● WHAT NEEDS TO BE DONE
Pictures excluded, return the lines below from the first through the line holding "Ray ban warren".

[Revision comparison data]
______

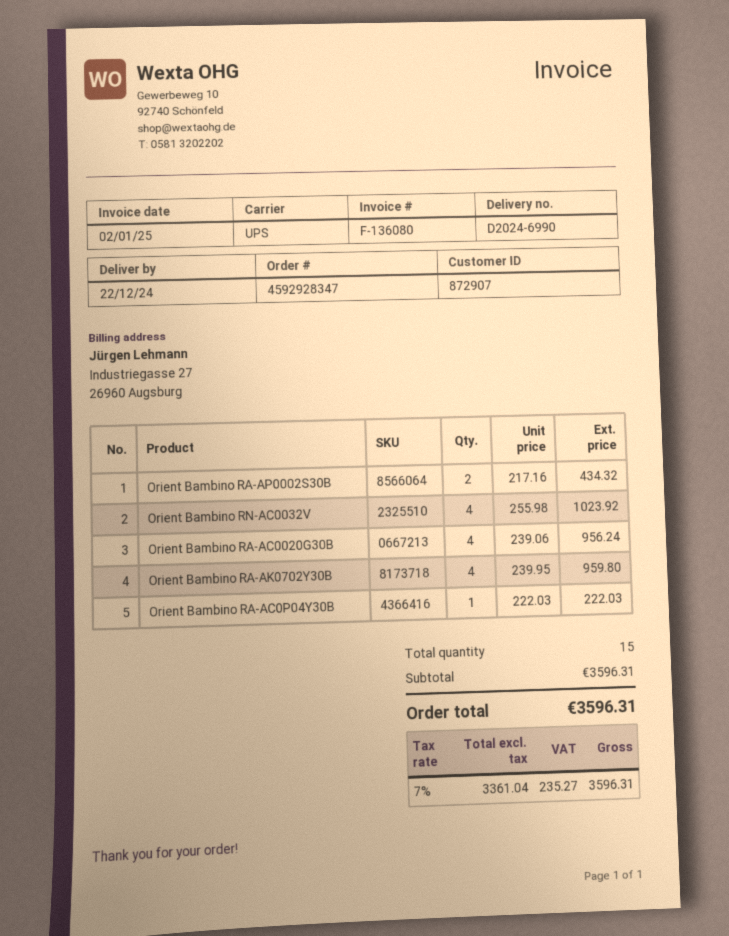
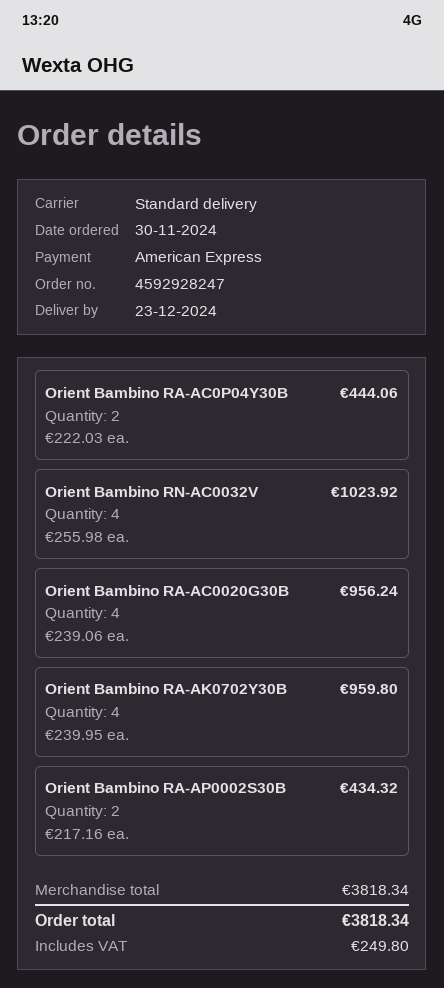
order number: 4592928347 -> 4592928247
delivery date: 2024-12-22 -> 2024-12-23
shipping method: UPS -> standard
Orient Bambino RA-AC0P04Y30B: 1 x 222.03 = 222.03 -> 2 x 222.03 = 444.06
subtotal: 3596.31 -> 3818.34
tax: 235.27 -> 249.80
total: 3596.31 -> 3818.34

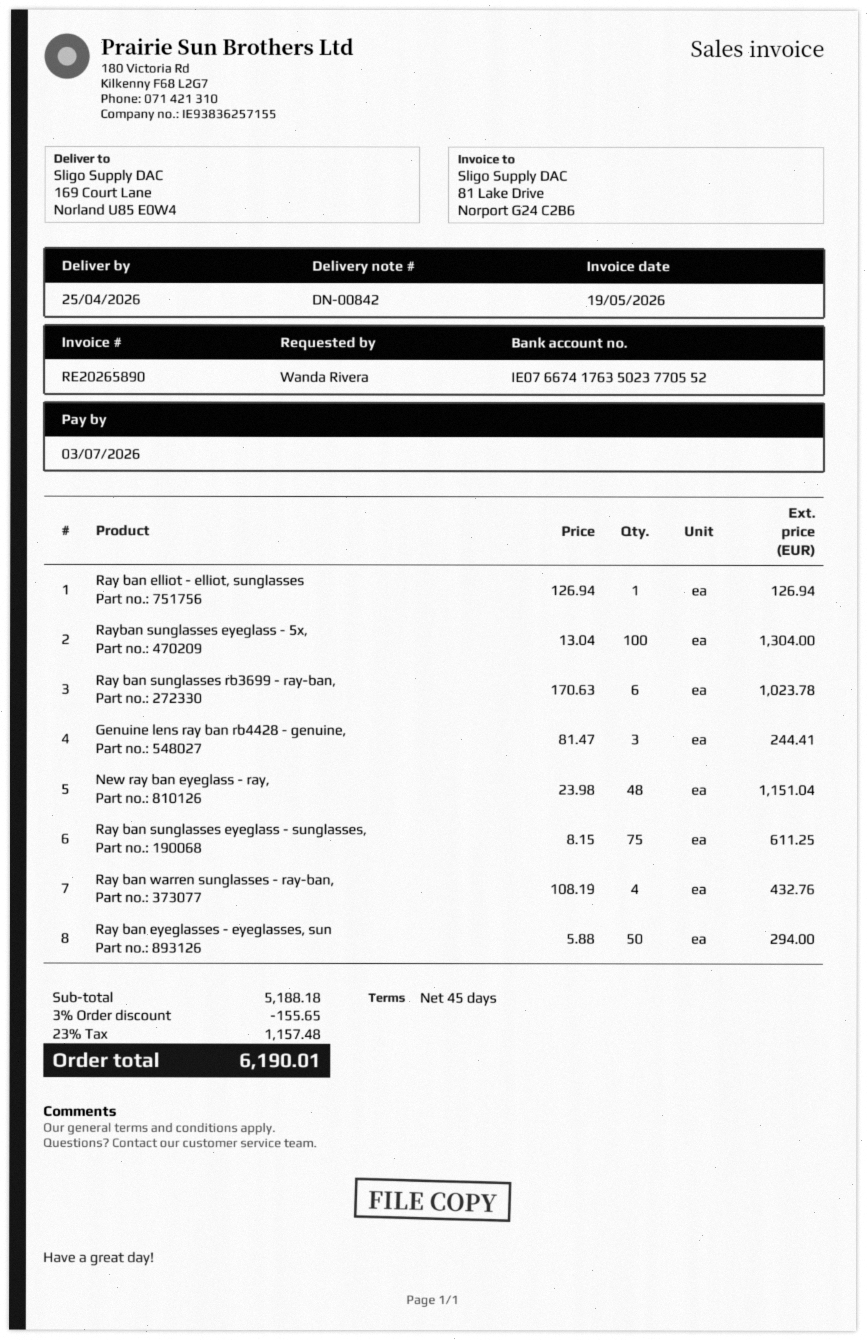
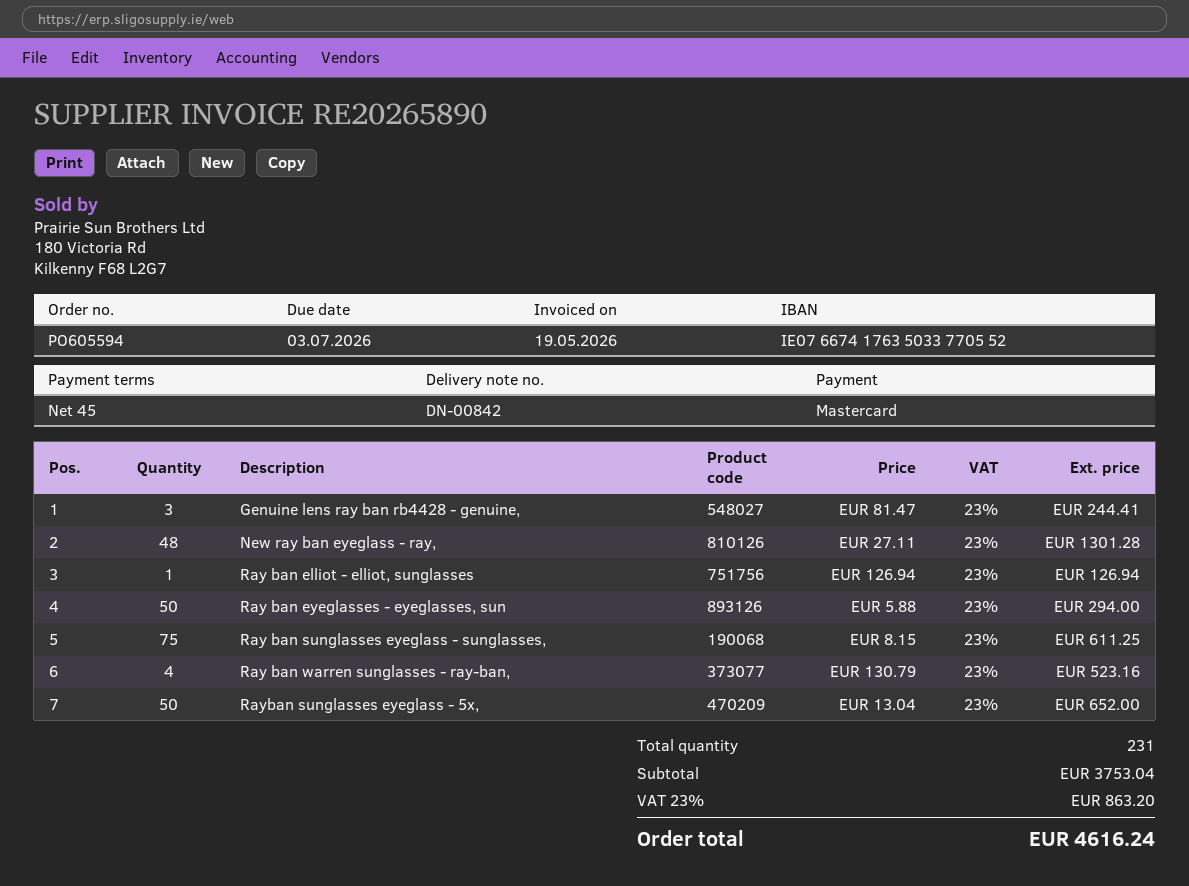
bank account: IE07667417635023770552 -> IE07667417635033770552
Rayban sunglasses eyeglass - 5x,: 100 x 13.04 = 1304.00 -> 50 x 13.04 = 652.00
Ray ban sunglasses rb3699 - ray-ban,: 6 x 170.63 = 1023.78 -> none
New ray ban eyeglass - ray,: 48 x 23.98 = 1151.04 -> 48 x 27.11 = 1301.28
Ray ban warren sunglasses - ray-ban,: 4 x 108.19 = 432.76 -> 4 x 130.79 = 523.16
subtotal: 5188.18 -> 3753.04
discount: 3% = 155.65 -> none
tax: 23% = 1157.48 -> 23% = 863.20
total: 6190.01 -> 4616.24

______

● SOLUTION TO THIS EXERCISE
order number: 4592928347 -> 4592928247
delivery date: 2024-12-22 -> 2024-12-23
shipping method: UPS -> standard
Orient Bambino RA-AC0P04Y30B: 1 x 222.03 = 222.03 -> 2 x 222.03 = 444.06
subtotal: 3596.31 -> 3818.34
tax: 235.27 -> 249.80
total: 3596.31 -> 3818.34

bank account: IE07667417635023770552 -> IE07667417635033770552
Rayban sunglasses eyeglass - 5x,: 100 x 13.04 = 1304.00 -> 50 x 13.04 = 652.00
Ray ban sunglasses rb3699 - ray-ban,: 6 x 170.63 = 1023.78 -> none
New ray ban eyeglass - ray,: 48 x 23.98 = 1151.04 -> 48 x 27.11 = 1301.28
Ray ban warren sunglasses - ray-ban,: 4 x 108.19 = 432.76 -> 4 x 130.79 = 523.16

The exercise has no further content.